Esta última era una miserable expresión bizantina de los “raros” europeos, ávidamente consumidos por el rastacuerismo de la sociedad oligárquica y su clientela pequeño burguesa. Sin capitalismo industrial interior, era correlativa la carencia de las leyes dinámicas que ese capitalismo pone en acción; a la periferia solo llegaban los ecos del debate teórico, los ecos de la producción industrial metropolitana, los ecos de una sociedad viva y real, que era Europa y de la que la Argentina era una sombra remota. La más simple lógica indica que el “marxismo” debía manifestarse entre nosotros como una variante izquierdista del bizantinismo intelectual (aunque una variante mediocre y conformista), un secreto para iniciados o una receta inerte para eunucos, vaciado de su riqueza dialéctica, inconcebible de aplicar a una sociedad estática, sin estremecimientos ni formas propias, sociedad que giraba alrededor de potentes astros lejanos. Pero la dialéctica demostró su existencia a partir del momento en que los argentinos ingresaron a la producción capitalista, asomó su cabeza el nuevo proletariado, se dibujaron las clases nacionales en todas sus dimensiones y los enfrentamientos recíprocos, los golpes militares, las manifestaciones de masas, los grandes sindica-tos o el bloqueo imperialista instalaron al país dormido en la modernidad.

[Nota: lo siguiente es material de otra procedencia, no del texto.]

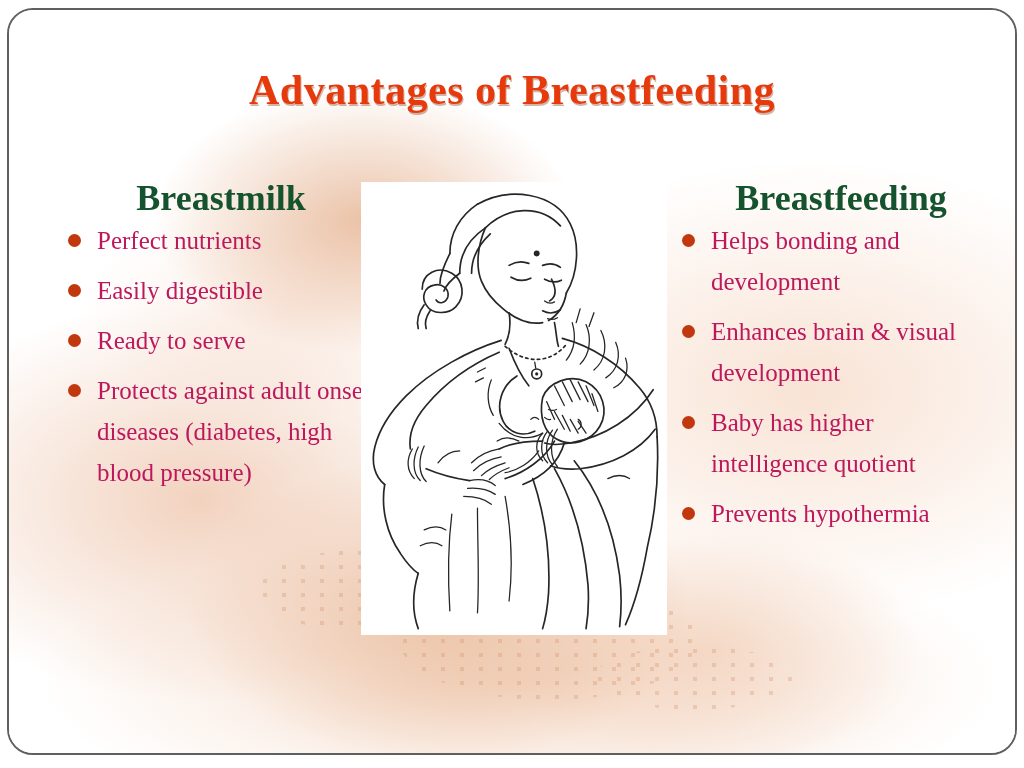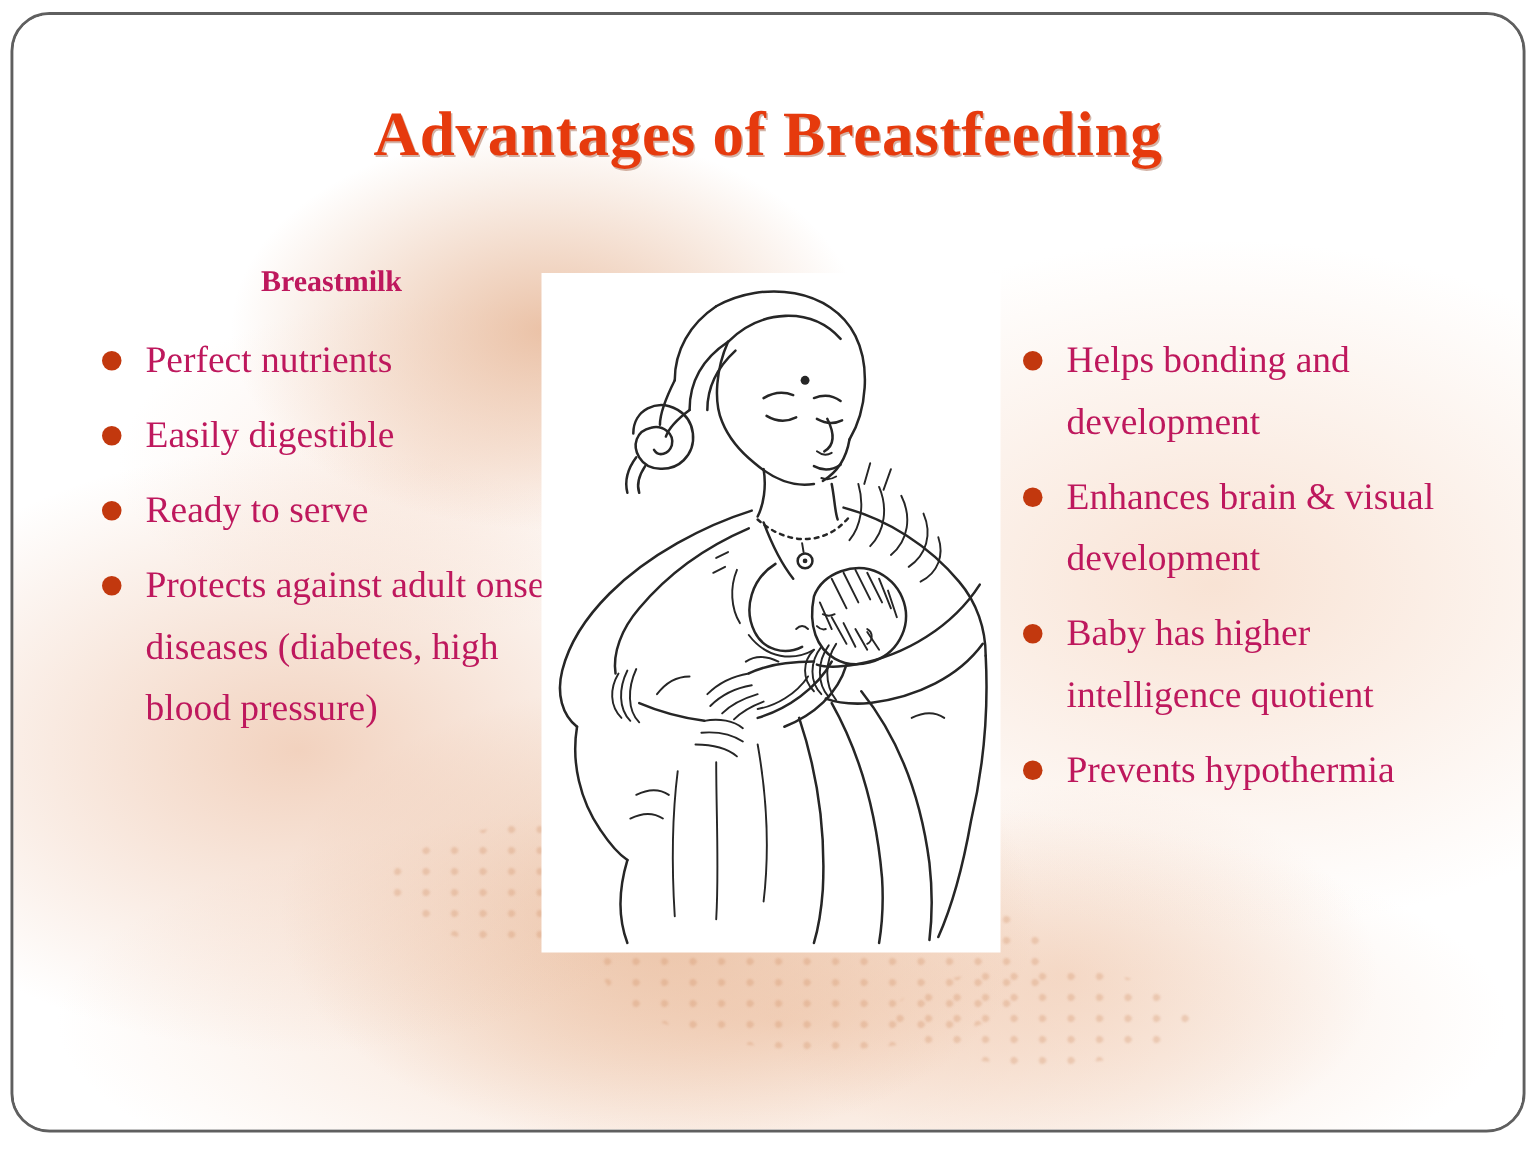--- a/index.html
+++ b/index.html
@@ -29,7 +29,7 @@
   .title{position:absolute;left:0;top:56px;width:100%;text-align:center;margin:0;
          font-size:42px;font-weight:bold;color:#e63a0d;letter-spacing:.5px;
          text-shadow:1px 1.5px 0 rgba(130,40,5,.35);}
-  .col-header{position:absolute;margin:0;font-size:20px;font-weight:bold;color:#be185d;text-align:center;}
+  .col-header{position:absolute;margin:0;font-size:36px;font-weight:bold;color:#14532d;text-align:center;}
   .hdr-left{left:44px;top:167px;width:336px;}
   .hdr-right{left:656px;top:167px;width:352px;}
 

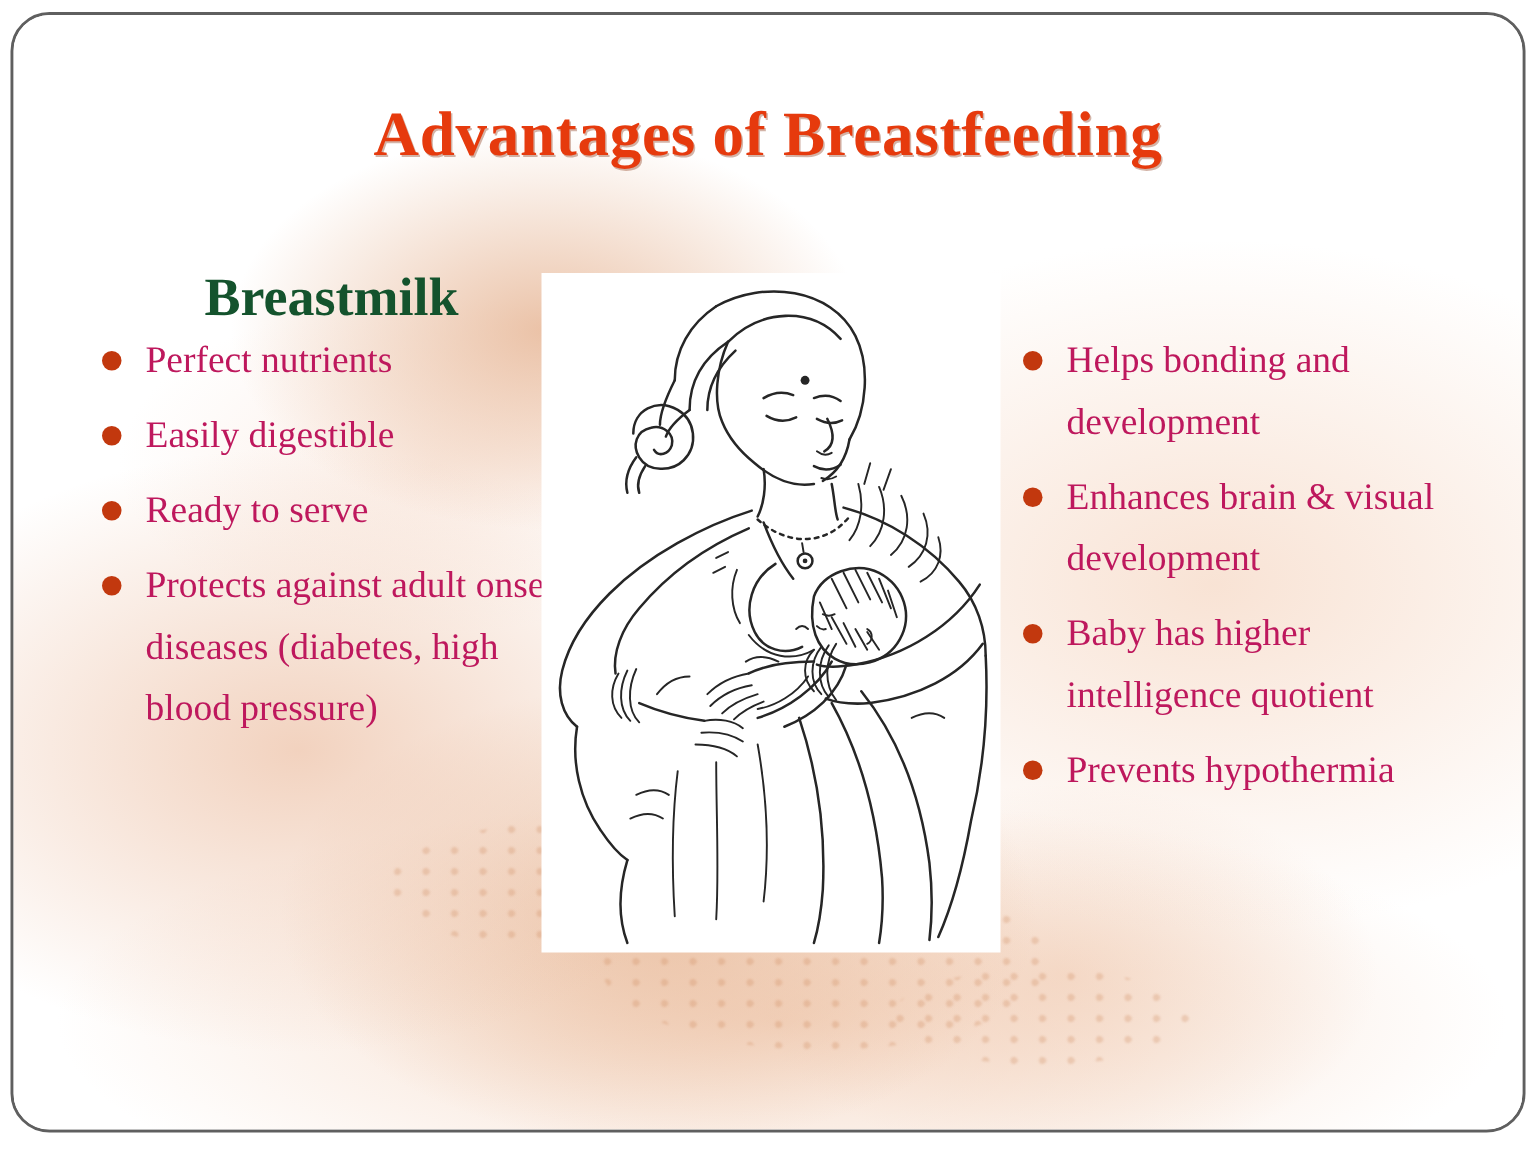--- a/index.html
+++ b/index.html
@@ -62,6 +62,7 @@
     <h1 class="title"><span>Advantages of Breastfeeding</span></h1>
 
     <h2 class="col-header hdr-left">Breastmilk</h2>
+    <h2 class="col-header hdr-right">Breastfeeding</h2>
 
     <ul class="bullets left">
       <li><span class="dot"></span><span class="txt">Perfect nutrients</span></li>

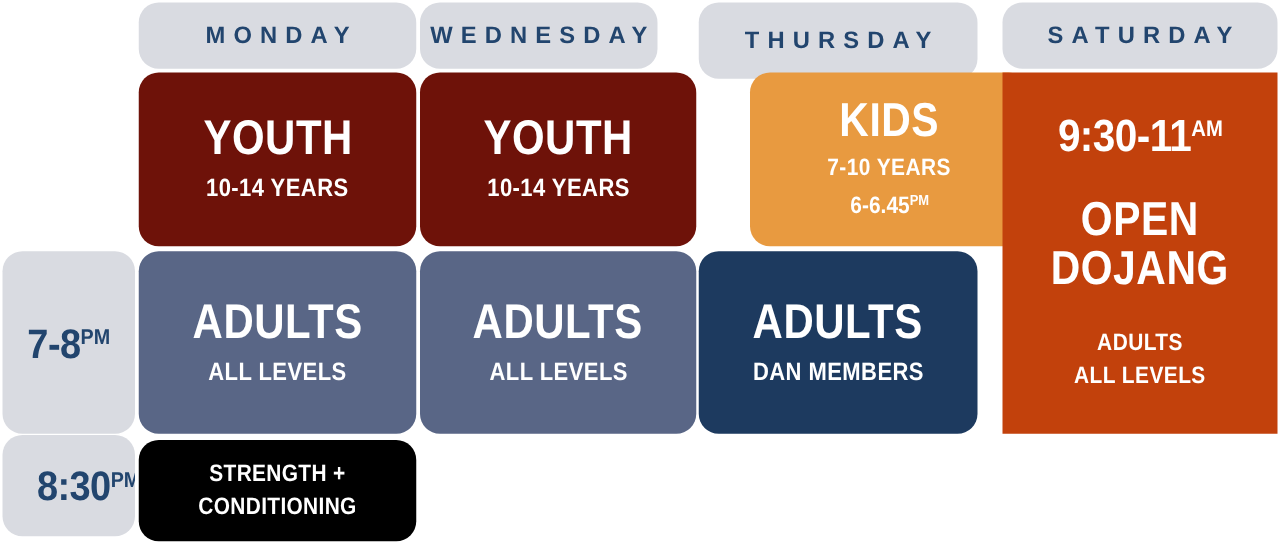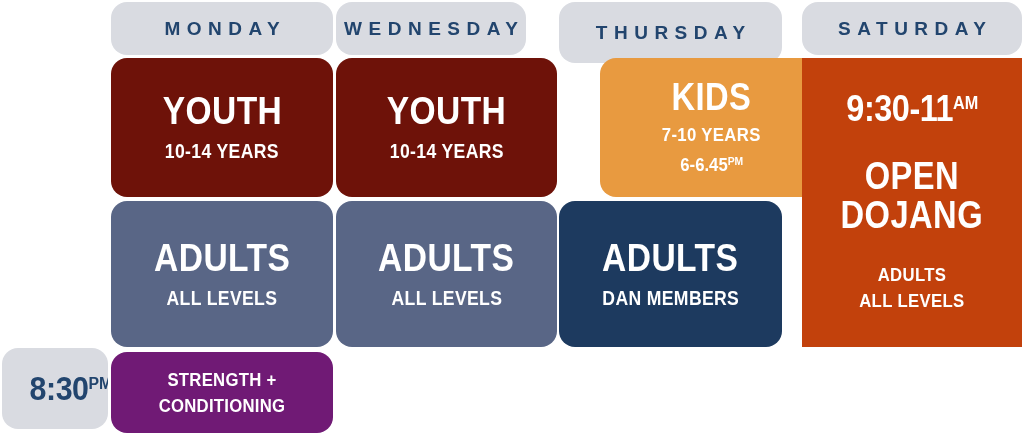--- a/index.html
+++ b/index.html
@@ -185,6 +185,9 @@
   </div>
 
 
+  <div class="cell time-cell" style="left:2px; top:201px; width:106px; height:146px;">
+    <span class="time-text"><span>7-8</span><span class="mer">PM</span></span>
+  </div>
 
   <div class="cell time-cell" style="left:2px; top:348px; width:106px; height:81px;padding-left:32px;">
     <span class="time-text"><span>8:30</span><span class="mer">PM</span></span>

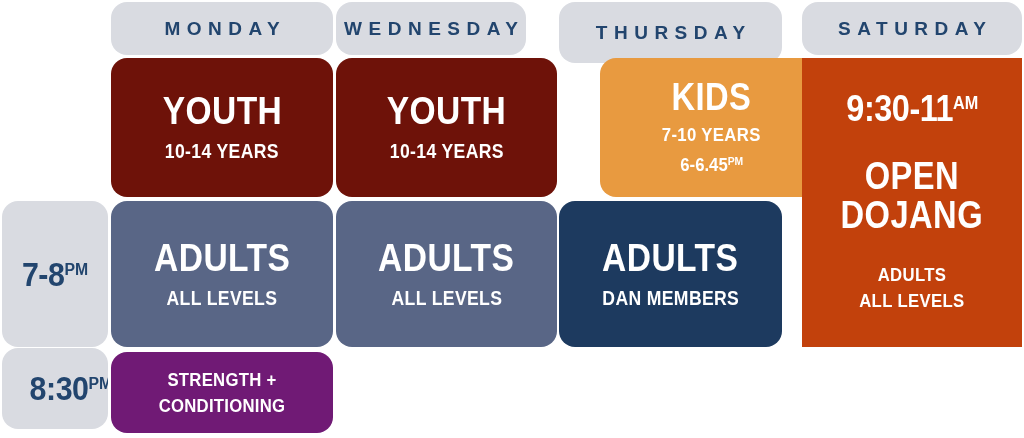--- a/index.html
+++ b/index.html
@@ -224,7 +224,7 @@
     <span class="class-sub">DAN MEMBERS</span>
   </div>
 
-  <div class="cell class-cell" style="left:111px; top:352px; width:222px; height:81px; background:#701a75;">
+  <div class="cell class-cell" style="left:111px; top:352px; width:222px; height:81px; background:#000000;">
     <span class="small-block">STRENGTH +</span>
     <span class="small-block">CONDITIONING</span>
   </div>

Ideológicamente, el marxismo argentino solo podía desarrollarse, a su vez, a partir del análisis crítico del peronismo, como su aliado de izquierda y simultáneamente su contrafigura, tanto en la coincidencia en los fines nacionales comunes como en la independencia que una política socialista supone frente a las vacilaciones y contradanzas de la jefatura política burguesa, independencia en la que reside la única garantía para un reagrupamiento de la vanguardia del proletariado.
Fue precisamente entonces que la Izquierda Nacional inició su transformación de corriente ideológica en corriente política y se convirtió en una necesidad absoluta del nuevo país. En un amplio sentido, la Izquierda Nacional vendría a justificar históricamente su existencia como la más importante manifestación intelectual del 17 de Octubre, aunque la verdad rigurosa exige establecer que sus sostenedores ya luchaban por el país antes de esa fecha. Eran los núcleos marxistas que asumían la herencia de los procesados y fusilados en Moscú por la burocracia de Stalin y Krushev, y que en la Argentina se levantaron, ellos solos, contra la intervención del país en la guerra imperialista. Si la Izquierda Nacional es la continuación de las corrientes marxistas revolucionarias que antes de 1939 habían condenado la burocratización del Estado soviético, su interpretación del movimiento popular del 45, su revisión socialista de la historia argentina, su reinterpretación del Ejército y su crítica renovadora del proceso de la cultura satélite la distinguieron como la más poderosa corriente de ideas aparecida en el país.
La lentitud de su gestación y el áspero carácter de los obstáculos que se oponen a su irresistible expansión fue proporcional a la magnitud de las tareas que se proponía resolver. Independiente del imperialismo, de la burocracia soviética y de la burguesía nacional., la nueva izquierda encarna a la Joven Argentina. Existe porque es la respuesta a una profunda exigencia nacional, porque la clase obrera busca ya un eje de reagrupamiento y porque la juventud estudiantil reconoce en ella a su bandera. Es la bandera de la unidad de América Latina, la grandiosa divisa de nuestra revolución.